Note: On December 7th I expanded my thinking on the concept of the Zoom Gaze into a full-length article with Real Life Magazine which you can find here https://reallifemag.com/the-zoom-gaze/
I’ve been doing video conferencing pretty intently since 2016 in connection with my Virtually Connecting work. This work has been technical, social, and critical. It has compelled me to ask questions around power, voice, and visibility. As the whole world distances from one another physically in fear of a sickness which could be nothing or could be death, those who have the means use this technology as a way to simulate normality. But all of this is anything but normal.
I’ve been thinking about the power of looking, seeing, and being seen – of speaking, listening, and being heard – of touching, feeling, and being felt. That last one is tricky and the one in which the physicality is problematic but as an act of emotion seems to come through from time to time in this virtual space – or perhaps we just yearn for it so much that the approximation is close enough.
There has been a lot of talk about not forcing students to turn cameras on and I advocate for this. I advocate for this out of an attempt to create equitable spaces as I know that not everyone can show their face/space. That video takes more bandwidth and so there is a technical inequity that privileges those with speedy internet and fancy equipment. Also, it is cultural in that we don’t just show our faces but we show our places and sometimes that is problematic for a variety of reasons.
Even with this, as we begin the fall term I cannot help but think about the power dynamics at play in all of this. Gaze has a history and has been evaluated from multiple angles including the gaze as pure power such as in surveillance with Foucault’s panopticon and as racism in hooks’ the oppositional gaze; gendered analysis in the male gaze comes from Mulvey and the feminine gaze from Butler, and nationalized in the imperial gaze of Kaplan.
My understanding of Gaze is limited but it seems to me that in all of the constructs of it above that the viewed is greatly impacted by the seer. The one who is being looked upon changes their behaviour, as well as their sense of self, because of the viewer. In our current time, in the “age of COVID-19”, what does it mean for so many of us to be under the Zoom Gaze? What does it mean for a teacher to see some of their students and to not see others?
It is wonderful to give students the option of turning their cameras on or not but are there underlying power dynamics (unconscious, implicit, and unintended) of being seen that still create inequities in these environments? Are teachers unconsciously tuned in to faces, expressions, body language in such a way that privileges students who are privileged to have fast bandwidth, nice cameras, and good microphones? My gut tells me yes.

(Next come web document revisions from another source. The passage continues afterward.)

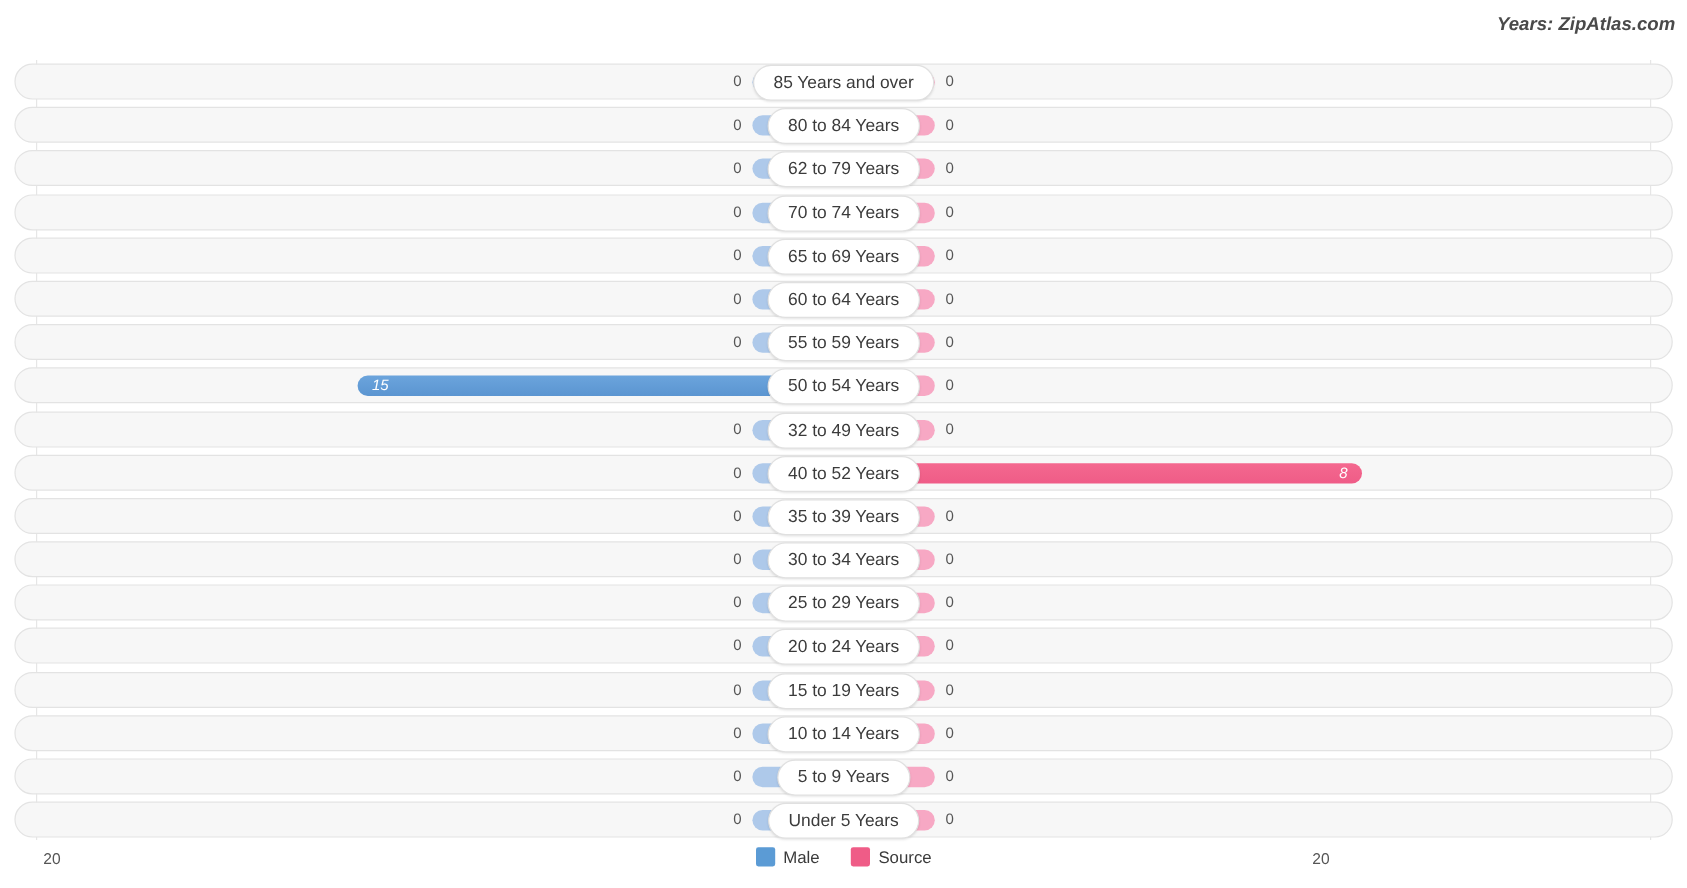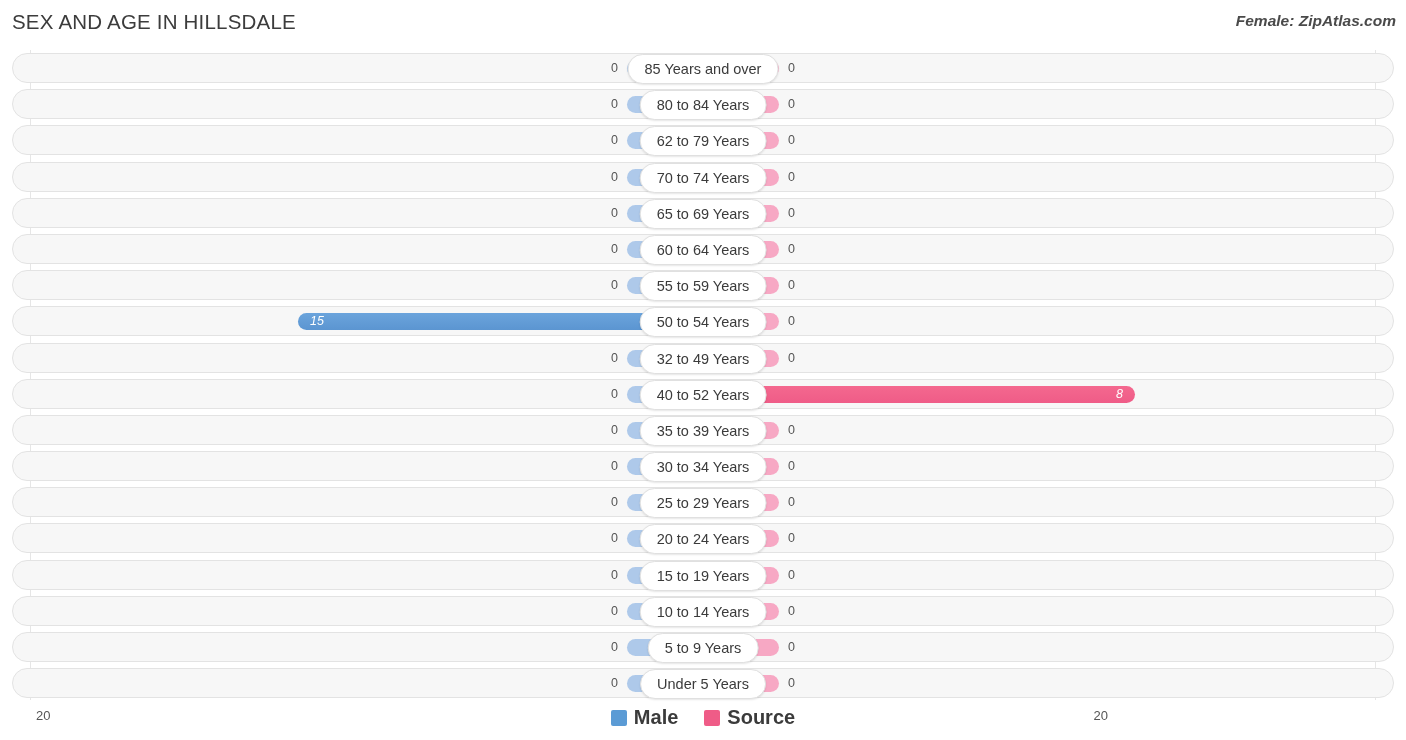--- a/index.html
+++ b/index.html
@@ -184,31 +184,29 @@
   }
   .legend-swatch {
     width: 16px;
     height: 16px;
     border-radius: 2px;
     display: inline-block;
   }
   .legend-swatch.male   { background: #5b9bd5; }
   .legend-swatch.female { background: #ef5c87; }
   .legend-label {
-    font-size: 20px;
+    font-size: 14px;
     color: #3b3b3b;
-    font-weight: bold;
   }
 </style>
 </head>
 <body>
 
 <div class="header">
-  <div class="chart-title">SEX AND AGE IN HILLSDALE</div>
-  <div class="source">Female: ZipAtlas.com</div>
+  <div class="source">Years: ZipAtlas.com</div>
 </div>
 
 <div class="plot">
   <div class="gridline left"></div>
   <div class="gridline right"></div>
   <div class="rows" id="rows">
       <div class="row">
         <div class="row-track"></div>
         <div class="zero-label left" style="right: 788px;">0</div>
         <div class="bar bar-male" style="width: 76px;"></div>

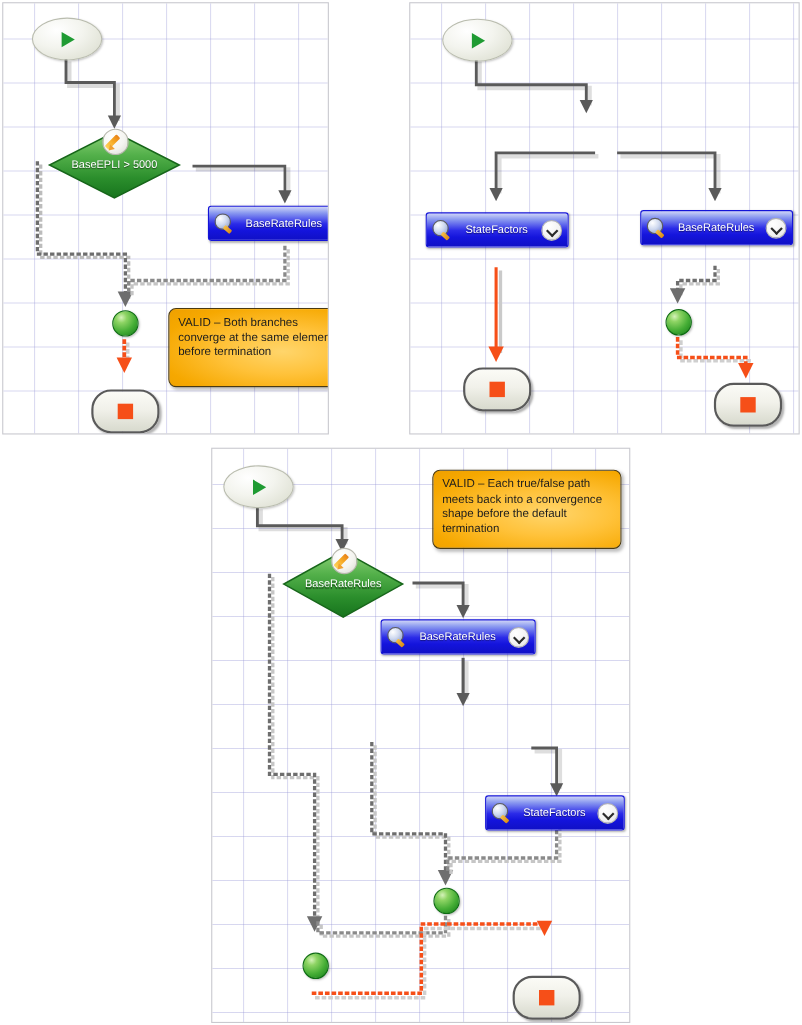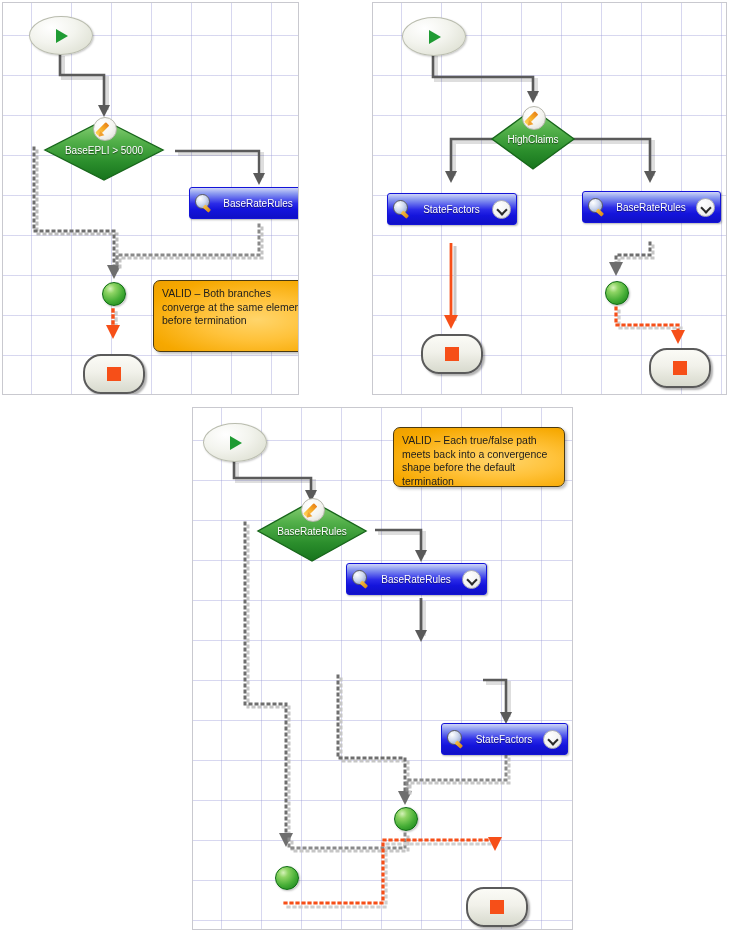--- a/index.html
+++ b/index.html
@@ -273,38 +273,20 @@
         <path d="M243,305 L243,322 L305,322 L305,330" stroke="#cfcfcf" stroke-width="3.2" stroke-dasharray="1 5" stroke-linecap="square" fill="none" transform="translate(3,3)"></path>
         <path d="M243,305 L243,322 L305,322 L305,330" stroke="#f64f18" stroke-width="3.2" stroke-dasharray="1 5" stroke-linecap="square" fill="none"></path>
         <polygon points="298,327 312,327 305,341" fill="#f64f18"></polygon>
       </svg>
     </div>
 
     <div class="start" style="left:29px;top:14px;">
       <span class="tri"></span>
     </div>
 
-    <div class="diamond" style="left:118px;top:105px;width:84px;height:62px;">
-      <svg width="84" height="62" viewBox="0 0 84 62">
-        <defs>
-          <linearGradient id="dgB" x1="0" y1="0" x2="0" y2="1">
-            <stop offset="0%" stop-color="#8fd37a"></stop>
-            <stop offset="35%" stop-color="#53b04a"></stop>
-            <stop offset="70%" stop-color="#2b8e2c"></stop>
-            <stop offset="100%" stop-color="#17741d"></stop>
-          </linearGradient>
-        </defs>
-        <polygon points="42,1 83,31 42,61 1,31" fill="url(#dgB)" stroke="#17661a" stroke-width="1.4"></polygon>
-      </svg>
-      <span class="pencil">
-        <span class="body"></span>
-          <span class="tip"></span>
-      </span>
-      <span class="dlabel">HighClaims</span>
-    </div>
 
     <div class="actionbox" style="left:14px;top:190px;width:128px;">
       <span class="mag">
           <span class="lens"></span>
           <span class="handle"></span>
         </span>
       <span class="alabel">StateFactors</span>
       <span class="chev"></span>
     </div>
 
@@ -446,15 +428,15 @@
       <span class="chev"></span>
     </div>
 
     <div class="conv" style="left:201px;top:399px;"></div>
     <div class="conv" style="left:82px;top:458px;"></div>
 
     <div class="endnode" style="left:273px;top:479px;">
       <span class="sq"></span>
     </div>
 
-    <div class="note" style="left:200px;top:19px;width:172px;height:60px;">VALID – Each true/false path meets back into a convergence shape before the default termination</div>
+    <div class="note" style="left:200px;top:19px;width:172px;height:72px;">VALID – Each true/false path meets back into a convergence shape before the default termination</div>
   </div>
 </div>
 
 </body></html>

And so “allowing” students to not have their camera on in our class session may seem like the super nice thing to do and a way to make your classes equitable but I’m coming to feel like it is actually the least that you can do.
Here are my questions (which I don’t have answers to):
- What is Zoom Gaze and what does it look like given different pedagogies and functions of technology?
- How do we recognize the power structures within the Zoom Gaze?
- How do we challenge the Zoom Gaze power structures to not perpetuate inequities?
- Are there overlaps between Zoom Gaze and the development of parasocial interactions/relationships?